> [Input records]:
#####

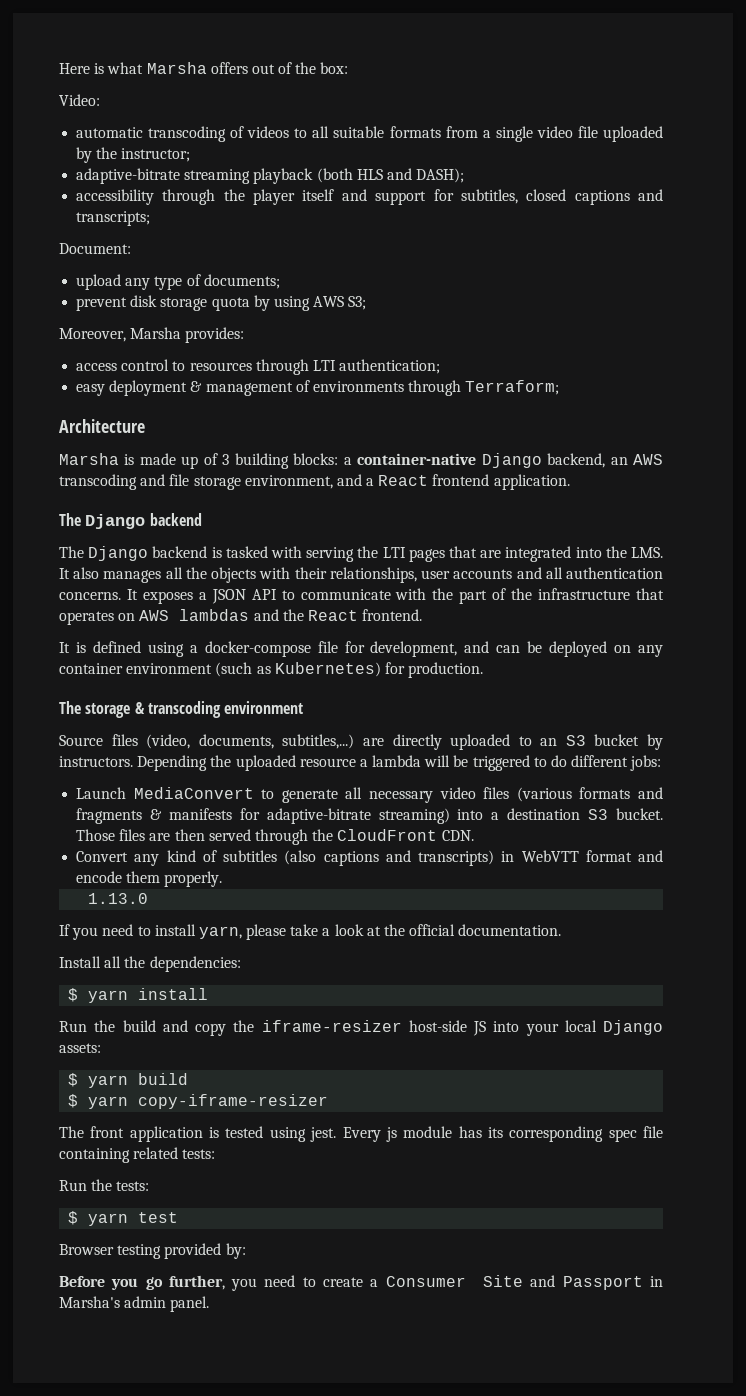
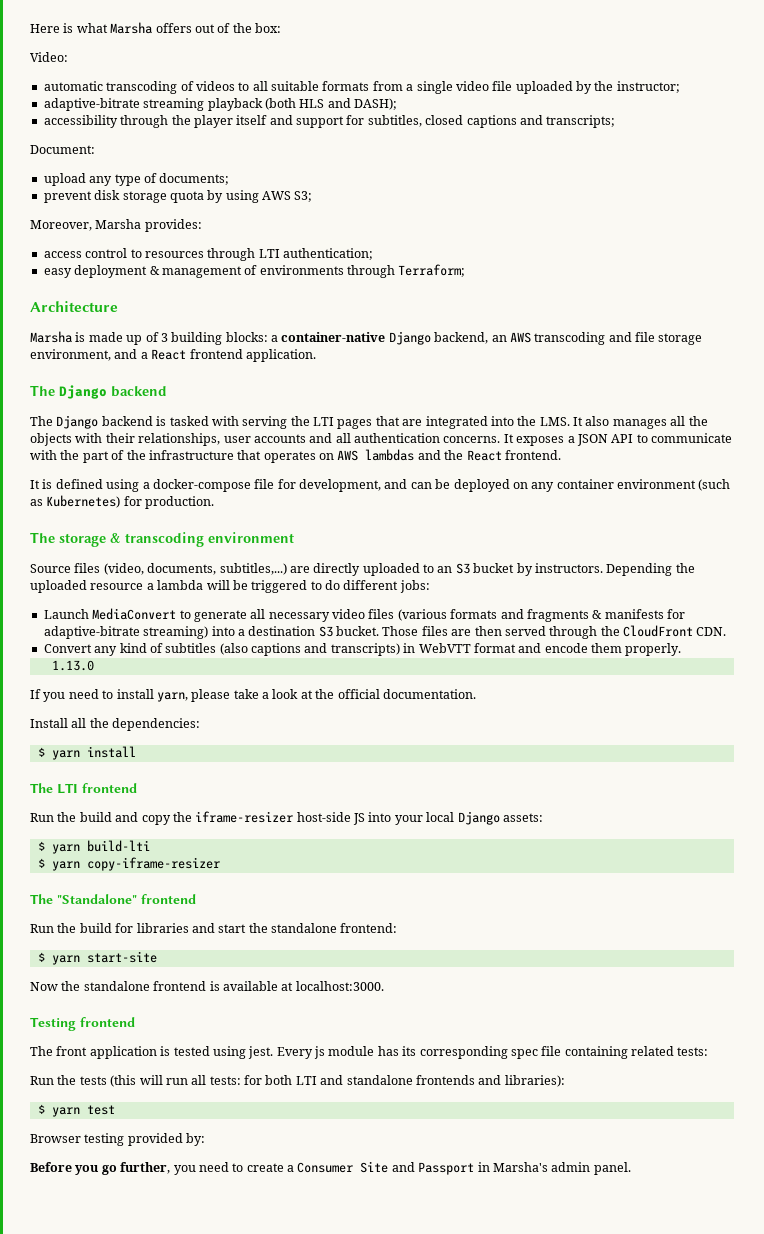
+ The LTI frontend
- $ yarn build
+ $ yarn build-lti
+ The "Standalone" frontend
+ Run the build for libraries and start the standalone frontend:
+ $ yarn start-site
+ Now the standalone frontend is available at localhost:3000.
+ Testing frontend
- Run the tests:
+ Run the tests (this will run all tests: for both LTI and standalone frontends and libraries):

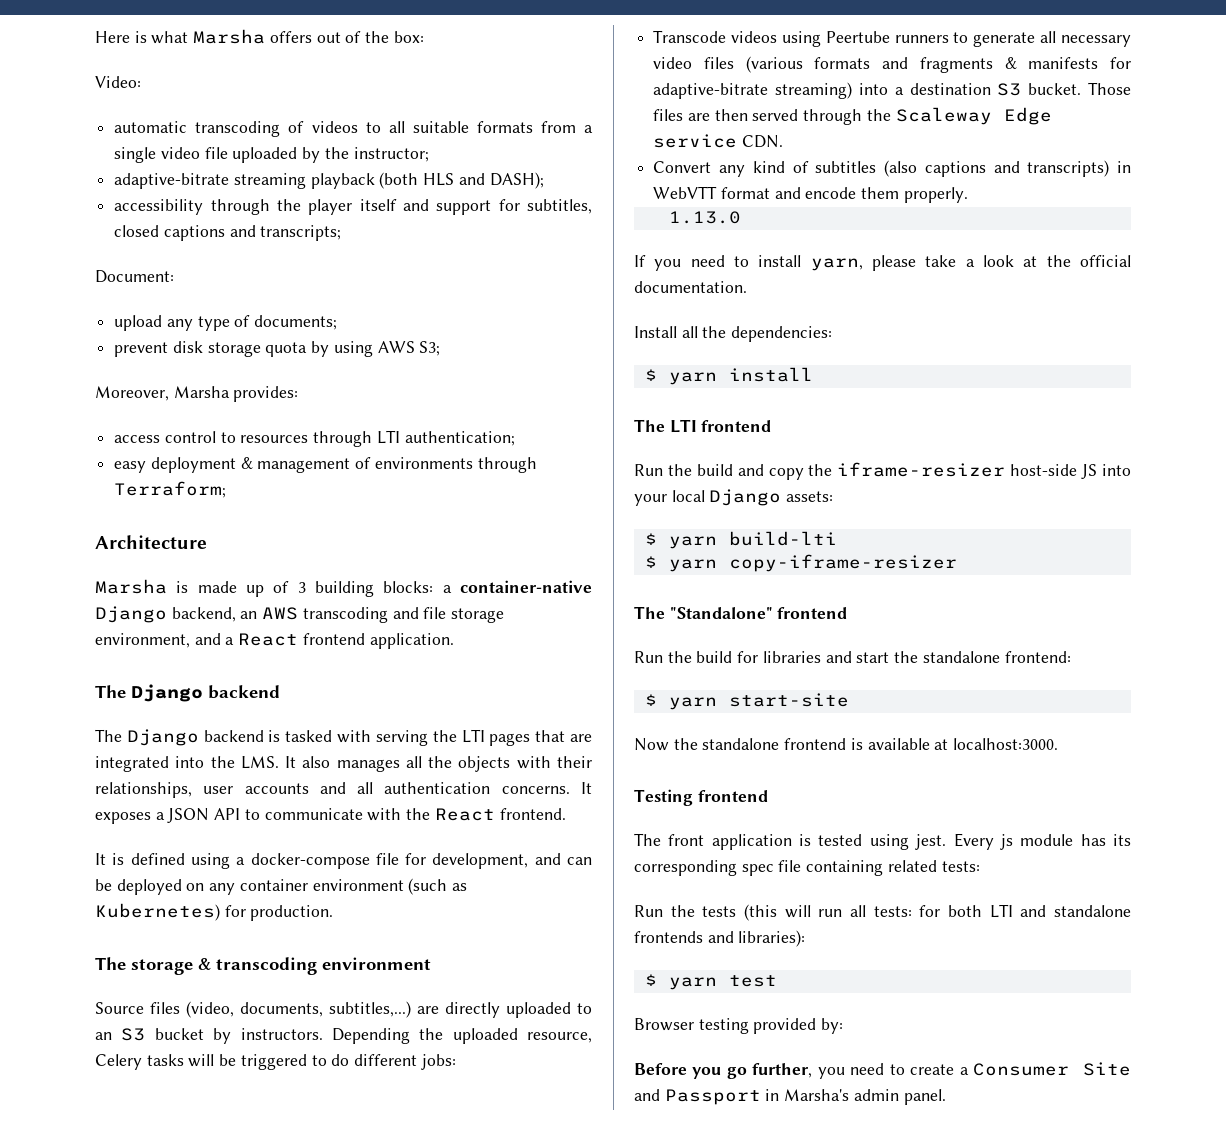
- It exposes a JSON API to communicate with the part of the infrastructure that operates on AWS lambdas and the React frontend.
+ It exposes a JSON API to communicate with the React frontend.
- Depending the uploaded resource a lambda will be triggered to do different jobs:
+ Depending the uploaded resource, Celery tasks will be triggered to do different jobs:
- Launch MediaConvert to generate all necessary video files (various formats and fragments & manifests for adaptive-bitrate streaming) into a destination S3 bucket.
+ Transcode videos using Peertube runners to generate all necessary video files (various formats and fragments & manifests for adaptive-bitrate streaming) into a destination S3 bucket.
- Those files are then served through the CloudFront CDN.
+ Those files are then served through the Scaleway Edge service CDN.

#####

> [Description of the task]: Retype the data shown above exactly, excluding any picture it contains.

> [Answer to this problem]:
+ The LTI frontend
- $ yarn build
+ $ yarn build-lti
+ The "Standalone" frontend
+ Run the build for libraries and start the standalone frontend:
+ $ yarn start-site
+ Now the standalone frontend is available at localhost:3000.
+ Testing frontend
- Run the tests:
+ Run the tests (this will run all tests: for both LTI and standalone frontends and libraries):

- It exposes a JSON API to communicate with the part of the infrastructure that operates on AWS lambdas and the React frontend.
+ It exposes a JSON API to communicate with the React frontend.
- Depending the uploaded resource a lambda will be triggered to do different jobs:
+ Depending the uploaded resource, Celery tasks will be triggered to do different jobs:
- Launch MediaConvert to generate all necessary video files (various formats and fragments & manifests for adaptive-bitrate streaming) into a destination S3 bucket.
+ Transcode videos using Peertube runners to generate all necessary video files (various formats and fragments & manifests for adaptive-bitrate streaming) into a destination S3 bucket.
- Those files are then served through the CloudFront CDN.
+ Those files are then served through the Scaleway Edge service CDN.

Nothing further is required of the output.